The ties between Israel and Morocco go beyond the military sphere and the two countries will begin reciprocal development plans in a sector such as aquaculture

Una empresa israelí participará en el plan de impulso piscícola del Sáhara Occidental

photo_camera PHOTO/TANGER MED - General view of the port of Tangier Med 2

Since the signing of the Abraham Accords, the Arab world's solidarity with Israel and vice versa has grown exponentially. The Middle East and North Africa (MENA) region has seen its security considerably improved, economic relations between member states have benefited and, above all, understanding between the governments of the countries has led them to promote projects of common benefit to all. The latest announcement is that an unnamed Israeli company is preparing to invest in the fish farming sector in Morocco's Western Sahara region.

The quest for common development was reflected in the UN World Water Conference 2023. As part of the meetings and discussions held on Thursday at the World Water Conference, Israel's Cabinets of Innovation, Science and Technology and Morocco's Cabinet of Equipment and Water signed a series of agreements for the development of the Saharawi region. Ofir Akunis, Israeli Minister of Innovation, Science and Technology, told the audience that all the development and impetus for the region comes from the approval, at the time, of the Abraham Accords.


Since the present Hebrew government took office, it has been working on a number of initiatives, most notably relations with its North African allies, which have not been altered. Since the beginning of 2022, the two countries have been in continuous talks with the aim of seeking political security to facilitate decision-making regarding the approval of common projects.

Although it all began with the desire for maximum security, since 2020 the two states have supported each other and have given the green light to numerous projects in the commercial and economic spheres. Before the current Israeli government came to power, the budget earmarked for the approval of collective projects with Morocco was $130 million. As a symbol of the good relations that coexist between the two administrations, Tel Aviv's objective is to increase this to 500 million dollars in the coming years.


The signing of this new commitment to support aquaculture in the Western Sahara region follows on from a project led by AgriPro signed last February at the Haleutis conference.

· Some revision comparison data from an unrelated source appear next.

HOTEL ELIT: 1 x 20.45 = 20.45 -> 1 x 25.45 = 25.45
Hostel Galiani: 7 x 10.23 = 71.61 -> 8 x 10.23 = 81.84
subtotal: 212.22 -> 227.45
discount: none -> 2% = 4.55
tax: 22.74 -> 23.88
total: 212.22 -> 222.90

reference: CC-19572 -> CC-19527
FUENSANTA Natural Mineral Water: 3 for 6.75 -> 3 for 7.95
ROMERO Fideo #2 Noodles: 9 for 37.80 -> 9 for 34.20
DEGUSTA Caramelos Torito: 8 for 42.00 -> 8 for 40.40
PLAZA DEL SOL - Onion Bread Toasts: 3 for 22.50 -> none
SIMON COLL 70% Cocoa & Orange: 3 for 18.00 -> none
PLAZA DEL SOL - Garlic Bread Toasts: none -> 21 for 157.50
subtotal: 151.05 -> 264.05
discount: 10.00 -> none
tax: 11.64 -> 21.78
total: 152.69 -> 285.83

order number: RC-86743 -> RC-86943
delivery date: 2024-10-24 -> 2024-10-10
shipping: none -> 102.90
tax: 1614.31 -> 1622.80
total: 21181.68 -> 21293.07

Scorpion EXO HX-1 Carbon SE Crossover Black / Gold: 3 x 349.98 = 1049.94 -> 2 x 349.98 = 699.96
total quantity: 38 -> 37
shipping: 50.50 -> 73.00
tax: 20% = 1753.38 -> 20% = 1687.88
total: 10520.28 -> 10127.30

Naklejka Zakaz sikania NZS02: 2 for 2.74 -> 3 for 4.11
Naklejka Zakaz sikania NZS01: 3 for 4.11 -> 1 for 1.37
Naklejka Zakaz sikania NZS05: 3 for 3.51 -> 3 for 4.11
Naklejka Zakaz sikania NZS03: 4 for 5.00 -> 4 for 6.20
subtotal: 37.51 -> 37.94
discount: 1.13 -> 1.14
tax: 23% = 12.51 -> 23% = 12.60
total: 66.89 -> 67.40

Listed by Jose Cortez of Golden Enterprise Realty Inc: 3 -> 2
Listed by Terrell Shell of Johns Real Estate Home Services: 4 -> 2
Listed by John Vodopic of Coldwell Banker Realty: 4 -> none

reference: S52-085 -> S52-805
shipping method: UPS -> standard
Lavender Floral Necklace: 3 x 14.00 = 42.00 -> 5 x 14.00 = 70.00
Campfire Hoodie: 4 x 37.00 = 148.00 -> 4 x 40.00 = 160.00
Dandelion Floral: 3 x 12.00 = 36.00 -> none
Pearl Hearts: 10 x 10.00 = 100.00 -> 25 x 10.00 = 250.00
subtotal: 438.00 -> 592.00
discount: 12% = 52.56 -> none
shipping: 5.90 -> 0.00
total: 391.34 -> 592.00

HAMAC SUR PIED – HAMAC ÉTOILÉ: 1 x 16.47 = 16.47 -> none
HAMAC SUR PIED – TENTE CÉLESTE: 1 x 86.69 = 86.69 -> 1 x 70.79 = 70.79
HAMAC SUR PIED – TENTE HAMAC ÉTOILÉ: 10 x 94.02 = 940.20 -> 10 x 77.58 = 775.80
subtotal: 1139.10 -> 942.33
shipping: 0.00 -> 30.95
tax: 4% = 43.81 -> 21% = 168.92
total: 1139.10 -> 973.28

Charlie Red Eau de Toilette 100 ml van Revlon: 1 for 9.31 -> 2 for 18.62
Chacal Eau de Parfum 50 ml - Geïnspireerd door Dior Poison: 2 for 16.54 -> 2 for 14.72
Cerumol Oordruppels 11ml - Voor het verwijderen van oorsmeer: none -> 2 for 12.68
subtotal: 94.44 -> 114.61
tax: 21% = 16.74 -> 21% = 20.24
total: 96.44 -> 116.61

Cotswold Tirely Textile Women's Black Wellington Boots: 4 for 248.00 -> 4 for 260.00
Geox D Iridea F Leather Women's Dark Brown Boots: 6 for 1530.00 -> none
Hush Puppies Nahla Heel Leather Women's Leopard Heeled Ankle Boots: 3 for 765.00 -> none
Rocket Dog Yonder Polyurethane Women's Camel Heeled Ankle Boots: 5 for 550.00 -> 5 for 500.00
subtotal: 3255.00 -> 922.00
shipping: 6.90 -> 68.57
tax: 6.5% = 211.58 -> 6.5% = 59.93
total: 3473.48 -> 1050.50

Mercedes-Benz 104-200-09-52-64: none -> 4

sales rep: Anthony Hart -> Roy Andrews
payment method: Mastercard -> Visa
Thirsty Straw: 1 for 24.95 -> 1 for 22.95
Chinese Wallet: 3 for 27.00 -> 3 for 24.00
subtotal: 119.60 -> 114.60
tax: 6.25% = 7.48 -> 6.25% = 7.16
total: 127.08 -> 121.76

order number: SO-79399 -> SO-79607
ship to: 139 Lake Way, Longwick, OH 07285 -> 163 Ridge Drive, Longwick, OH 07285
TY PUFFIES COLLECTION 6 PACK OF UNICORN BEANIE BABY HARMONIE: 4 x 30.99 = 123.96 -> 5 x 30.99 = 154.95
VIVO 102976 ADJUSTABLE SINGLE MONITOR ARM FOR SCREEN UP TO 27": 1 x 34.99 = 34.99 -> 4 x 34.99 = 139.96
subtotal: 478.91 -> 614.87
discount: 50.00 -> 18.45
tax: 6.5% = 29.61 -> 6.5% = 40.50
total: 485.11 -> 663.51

The agreement approved the construction of a "marine life farm" in the vicinity of the port city of Tangier, which is due to start operating at the beginning of April. Concern about the droughts that are affecting dozens of countries is global, and Morocco and Israel are no exception to this dilemma.


The Moroccan government, as in other sectors that make up the country's business, commercial and economic fabric, is at the forefront in terms of efficiency and use of water resources, as they stated at the UN Water Conference. In particular, the Water Resources Management (WRM) department was commended for its high concern for water stress and its excellent management of the water dilemma, especially in recent years where droughts are rife, partly due to climate change.